Juliette éclata de rire.

— Direct ?

— Direct.

Nathalie hocha la tête.

— Pourquoi pas.

Nao réfléchit deux secondes.

— Ok. Mais on a besoin d’un nom.

Silence.

Le vent fit rouler un dé au centre du cercle.

Nao le ramassa et le fit tourner entre ses doigts.

— Bon.

Elle regarda Itchi.

— Le serveur s’appelle Hécate.

— Oui.

— Et les guildes, c’est des paris.

— Des paris ?

— Sur le monde. Sur les donjons. Sur le drop. Sur la vie.

Juliette sourit.

— Tu vas dire quoi, Nao ?

Nao posa le dé dans le sable.

Les Parieuses d’Hécate.

Un silence.

Puis Nathalie applaudit doucement.

— C’est ridicule.

— Donc parfait, dit Sola.

Nathalie leva la main.

— Vote.

Quatre mains se levèrent immédiatement.

Sola regarda Itchi.

— Pirate des tavernes. Tu votes ?

Il regarda leurs visages.

La lumière du soir.

Le cercle.

Et ce sentiment étrange d’être tombé au bon endroit au bon moment sans comprendre comment.

Il leva la main.

— D’accord.

Nao tapa dans ses mains.

— Décidé.

Elle se leva.

— Ce soir, vingt-et-une heures.

Juliette referma son sac.

— Crée ton perso avant.

— Et prépare-toi à mourir, ajouta Nathalie.

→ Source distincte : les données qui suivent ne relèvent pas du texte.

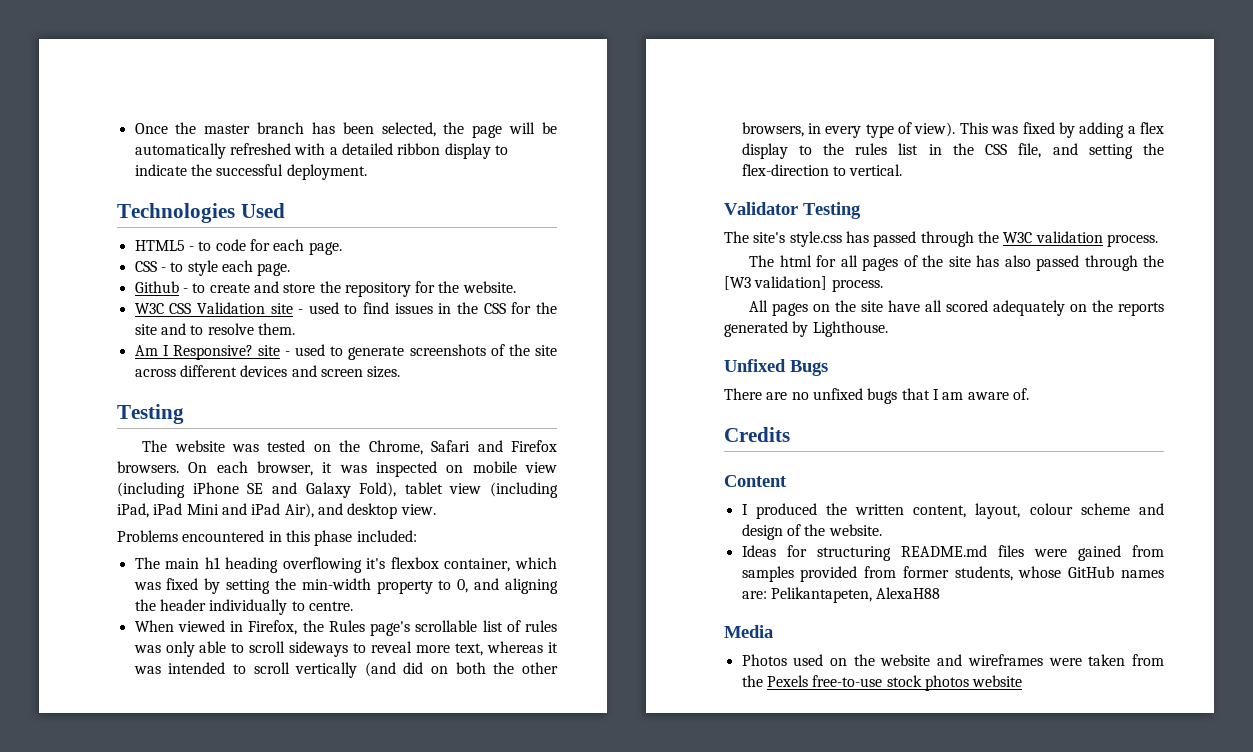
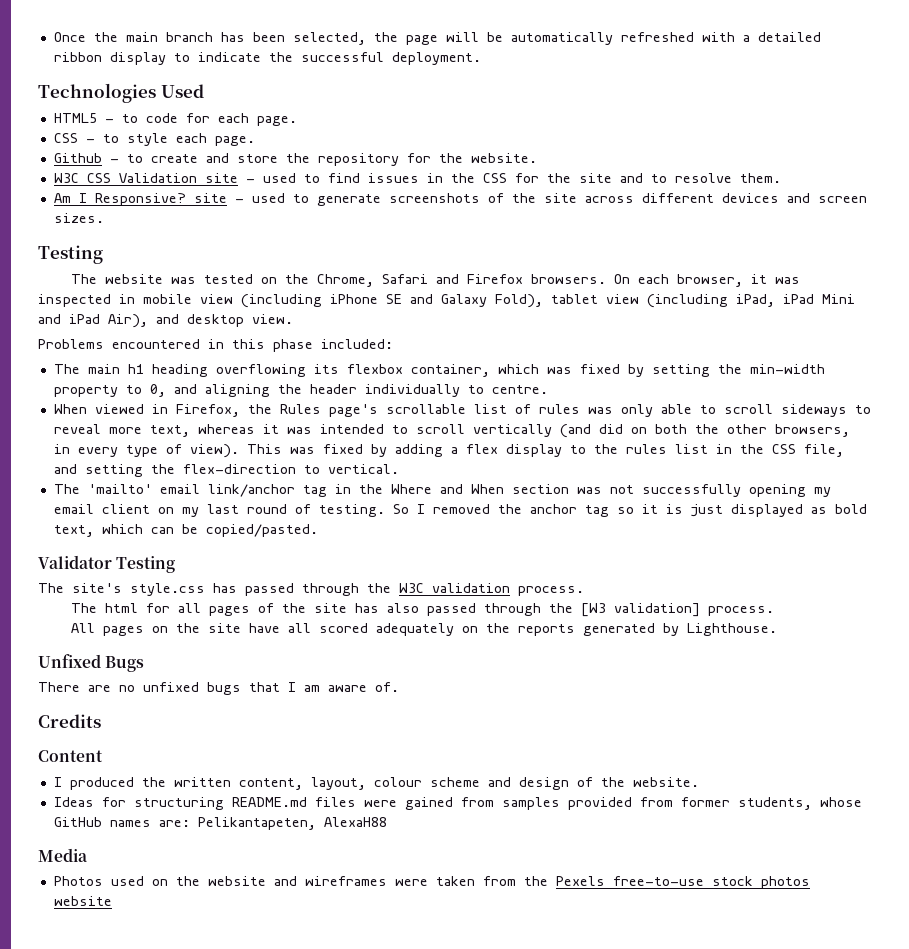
- Once the master branch has been selected, the page will be automatically refreshed with a detailed ribbon display to indicate the successful deployment.
+ Once the main branch has been selected, the page will be automatically refreshed with a detailed ribbon display to indicate the successful deployment.
- On each browser, it was inspected on mobile view (including iPhone SE and Galaxy Fold), tablet view (including iPad, iPad Mini and iPad Air), and desktop view.
+ On each browser, it was inspected in mobile view (including iPhone SE and Galaxy Fold), tablet view (including iPad, iPad Mini and iPad Air), and desktop view.
- The main h1 heading overflowing it's flexbox container, which was fixed by setting the min-width property to 0, and aligning the header individually to centre.
+ The main h1 heading overflowing its flexbox container, which was fixed by setting the min-width property to 0, and aligning the header individually to centre.
+ The 'mailto' email link/anchor tag in the Where and When section was not successfully opening my email client on my last round of testing. So I removed the anchor tag so it is just displayed as bold text, which can be copied/pasted.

Le soleil descendait lentement derrière l’océan.

Les vagues continuaient leur pari éternel contre le rivage.

Et sans qu’Itchi s’en rende compte, quelque chose venait de commencer.

Ce soir, vingt-et-une heures.

Il rentrerait chez lui.

Il créerait un perso sur Hécate.

Et pour la première fois : il ne le ferait pas pour fuir.